Santana assume viagem com veículo da Câmara

Gilmar Dias
| Tempo de leitura: 3 min

O vereador José Humberto Santana (PV) assumiu ontem que utilizou um veículo oficial da Câmara Municipal, em fevereiro do ano passado, para fazer uma “viagem particular” a Brasília, mas defende-se explicando que também cumpriu agenda a serviço do Poder Legislativo na Capital Federal.

Embora o carro utilizado para o deslocamento seja de uma instituição pública, Santana foi taxativo: “No meu entendimento, não tenho que dar satisfação daquilo que é particular”, afirma.

Em petição protocolada anteontem na Comissão de Justiça, Legislação e Redação, o advogado do vereador Walter Costa (PPS), Cláudio José Amaral Bahia, acusa Santana de malversação de bem público por ter utilizado veículo oficial do Poder Legislativo para fins particulares.

Aponta, também, que o veículo retornou à Câmara sem os adesivos oficiais afixados nas suas laterais e que as despesas só foram ressarcidas aos cofres públicos seis meses após a realização da viagem.

Na mesma petição, o advogado de Walter faz referências a um filho de Santana, que retirou irregularmente um cheque emitido pela Câmara a W. Cell Automatizações, para pagamento de prestação de serviço.

Segundo Bahia, a empresa que realizou o serviço é de propriedade do filho do vereador, mas para evitar problemas a nota fiscal apresentada para pagamento foi encaminhada pela W. Cel.

Sobre a viagem, Santana garante que tudo foi feito cumprindo as regras da Casa. “Fiz essa viagem autorizada por uma ordem de serviço emitida pelo então presidente da Câmara”, relata.

Segundo ele, a ordem de serviço, assinada pelo ex-presidente do Legislativo no dia 14 de maio de 2001, Walter Costa (PPS), o autorizava a utilizar o veículo oficial “em todos os dias e horários que forem necessários”.

“Eu entendo que essa ordem de serviço me dava amplos poderes para fazer o que eu quissesse com esse veículo sem precisar estar dando satisfação”, explica.

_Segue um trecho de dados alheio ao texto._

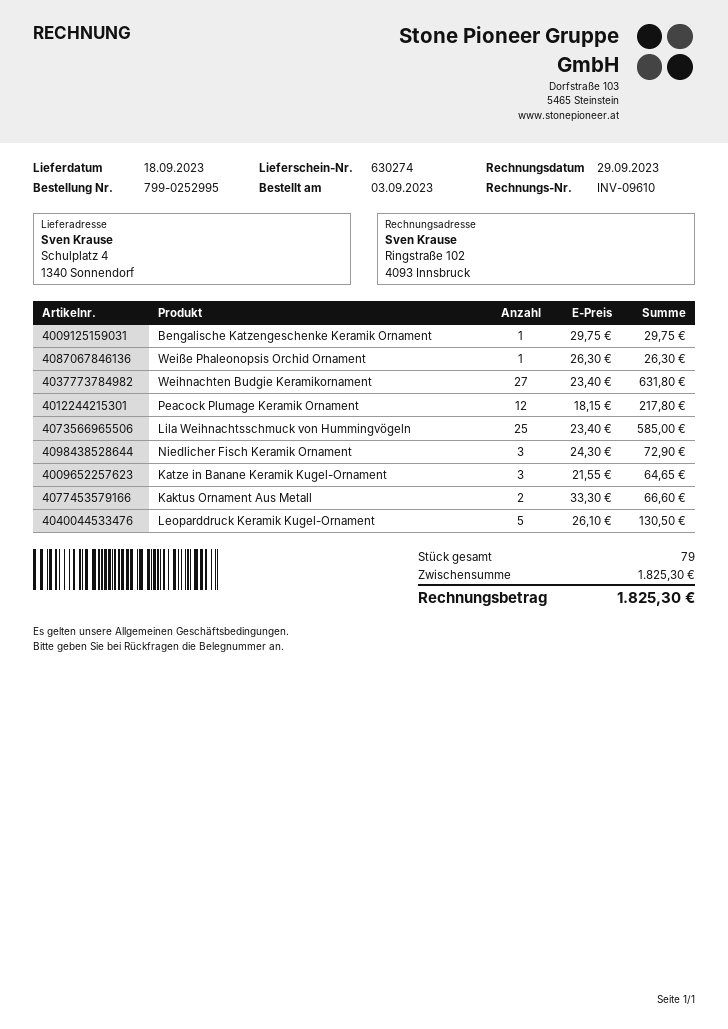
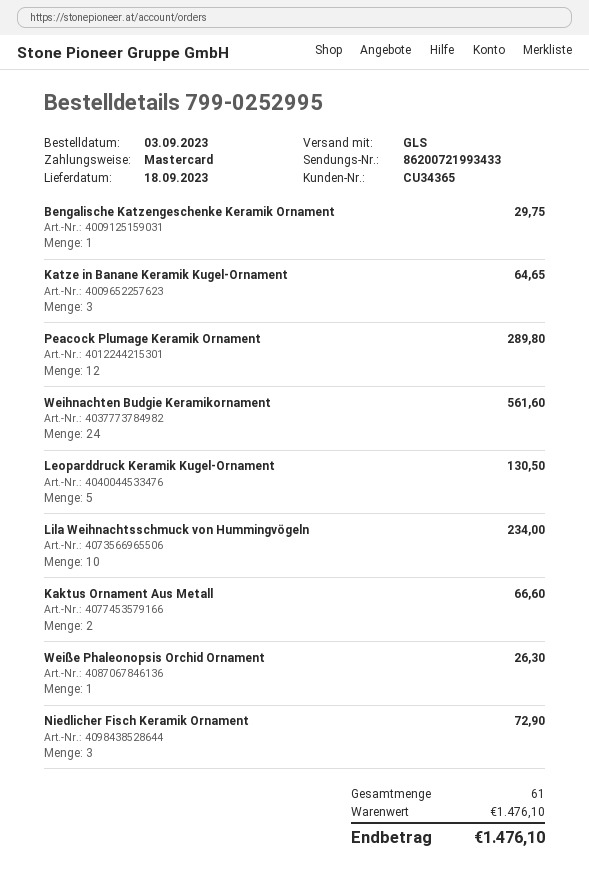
Weihnachten Budgie Keramikornament: 27 for 631.80 -> 24 for 561.60
Peacock Plumage Keramik Ornament: 12 for 217.80 -> 12 for 289.80
Lila Weihnachtsschmuck von Hummingvögeln: 25 for 585.00 -> 10 for 234.00
total quantity: 79 -> 61
subtotal: 1825.30 -> 1476.10
total: 1825.30 -> 1476.10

O parlamentar diz que há uma manifestação de Walter de próprio punho que o autorizava a dirigir o carro “pessoalmente” nessa viagem.

“Fui a Brasília resolver problema da ampliação do sinal da TV Câmara. Fui também para fins particulares”, assume. “Inclusive, estive em hospital. Mas não vou polemizar o que eu fui fazer em Brasília. Isso não cabe nesse momento. Tenho duas autorizações do então presidente para essa viagem”, reforça.

O vereador conta que decidiu devolver o valor das despesas, de R$ 233,96, seis meses após a viagem para ficar à vontade no encaminhamento do pedido da CEI das compras.

“Se eu estava autorizado, não tinha a necessidade de devolver o dinheiro. Estava duplamente autorizado. Para não ficar imaginando que eu não iria persistir na idéia de instalar a Comissão Especial de Inquérito, resolvi não ter esse ônus.”

Sobre o fato de que os adesivos oficiais foram retirados das laterais do veículo, Santana alega que há, na Câmara, pelo menos cinco carros sem identificação oficial. “Ele (Walter) se apega a coisas banais. E eu não vou ficar olhando se carro tem adesivo ou não. Isso não é problema meu”, argumenta.

Em relação a questão do cheque retirado por seu filho, o parlamentar apresentou provas de que o cheque foi mesmo retirado por ele a pedido do ex-diretor administrativo da Casa Luiz Rento Joel e entregue ao proprietário da W. Cel.

O vereador apresentou extrato da conta bancária da empresa, que confirma o depósito do cheque emitido pela Câmara, no valor de R$ 330,00. O proprietário da W. Cel assina documento atestando que sua empresa prestou o serviço no Legislativo.